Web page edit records

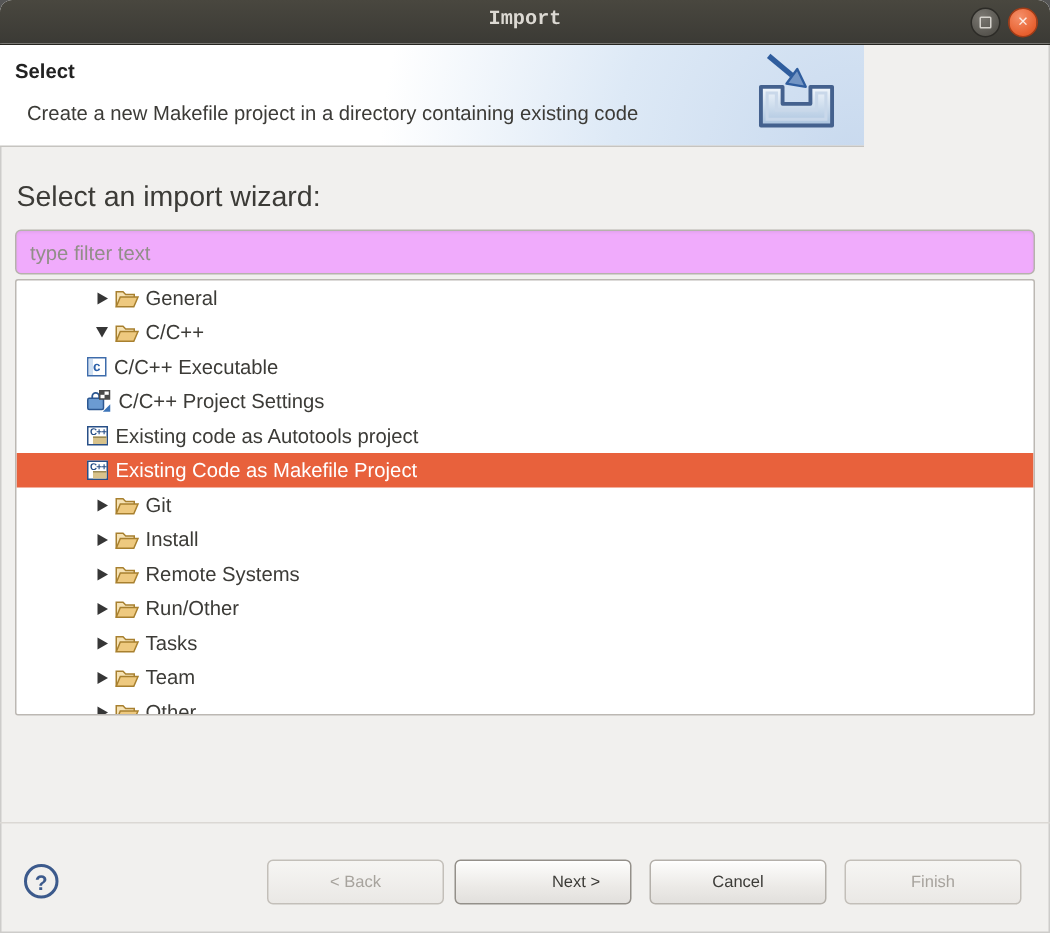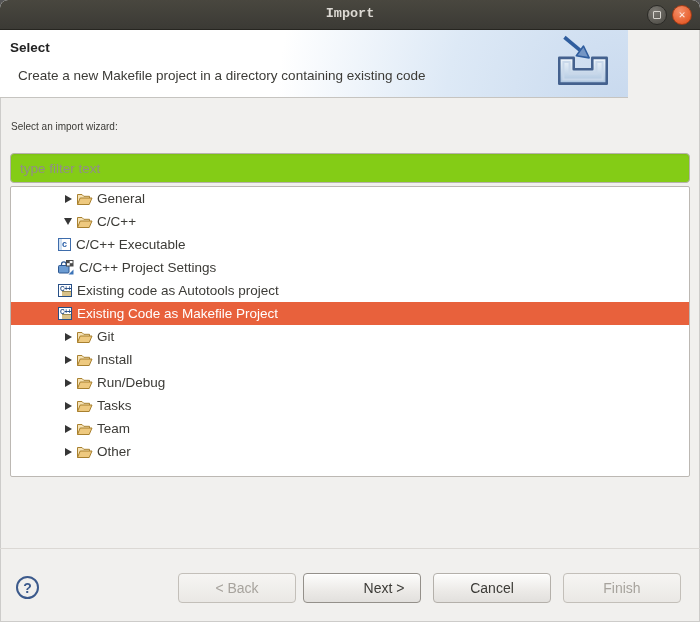"Select" .banner { width: 628px -> 576px }
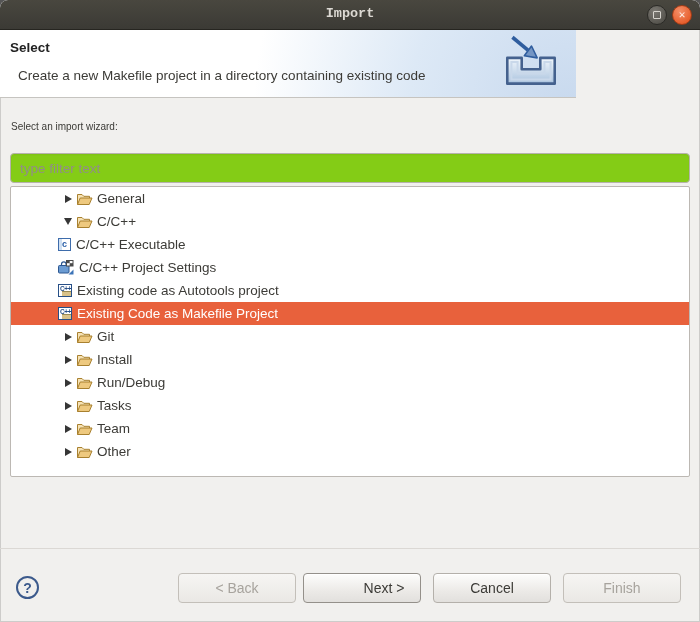"Select an import wizard:" .wizard-label { font-size: 10px -> 19px }
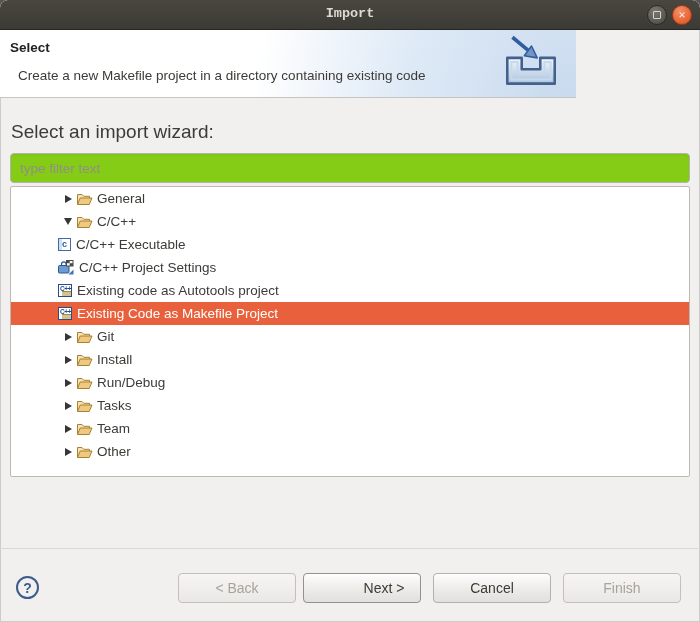"type filter text" .filter-input { background: #84cc16 -> #f0abfc }
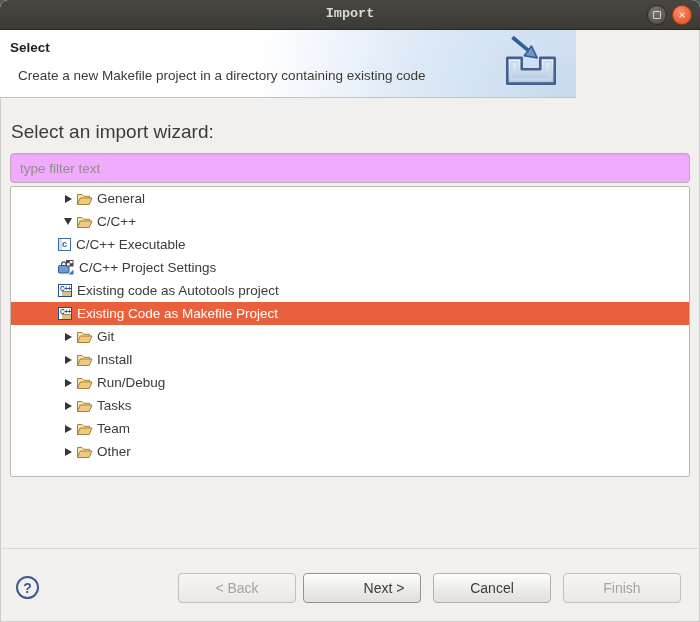"Remote Systems" div.tree-row { html: none -> <div> <span> <span></span> </span> <svg> <path></path> <path></path> </svg> <span>Remote Systems</span> </div> }
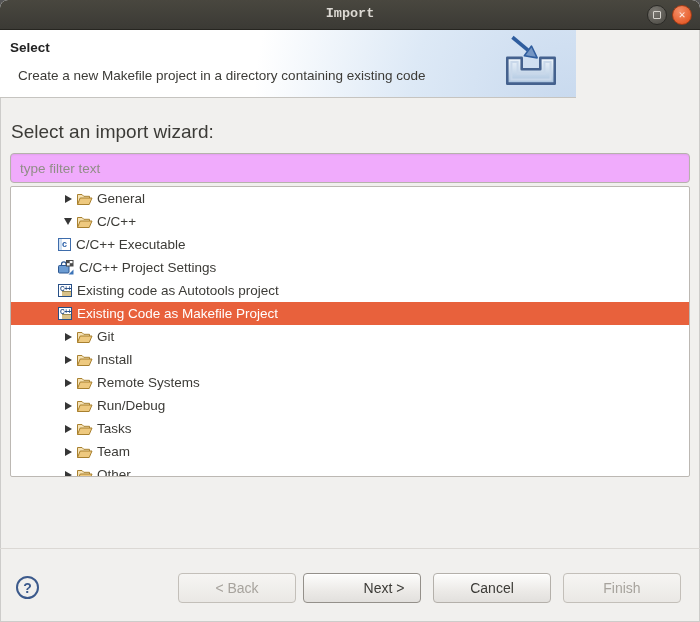"Run/Debug" span.row-label { text: Run/Debug -> Run/Other }
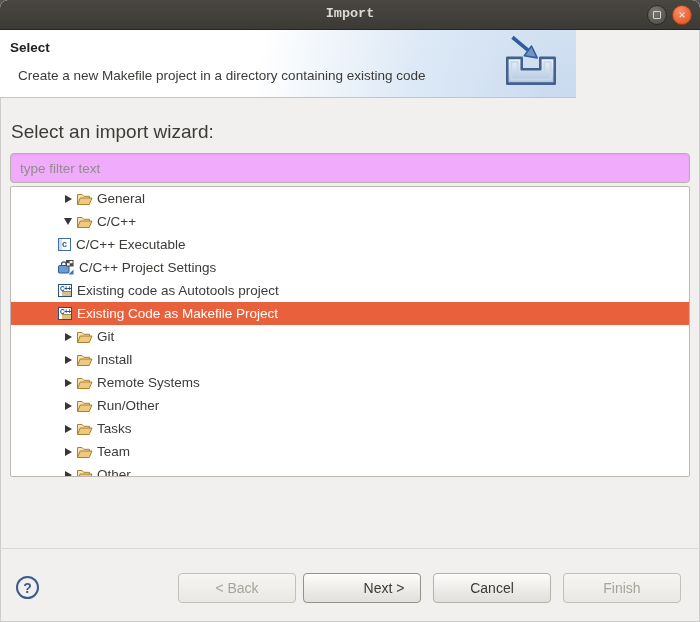"< Back" .btn { font-size: 14px -> 11px }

* Work to complete
Repeat the data above in full and exactly. Omit every image.

* Response area
"Select" .banner { width: 628px -> 576px }
"Select an import wizard:" .wizard-label { font-size: 10px -> 19px }
"type filter text" .filter-input { background: #84cc16 -> #f0abfc }
"Remote Systems" div.tree-row { html: none -> <div> <span> <span></span> </span> <svg> <path></path> <path></path> </svg> <span>Remote Systems</span> </div> }
"Run/Debug" span.row-label { text: Run/Debug -> Run/Other }
"< Back" .btn { font-size: 14px -> 11px }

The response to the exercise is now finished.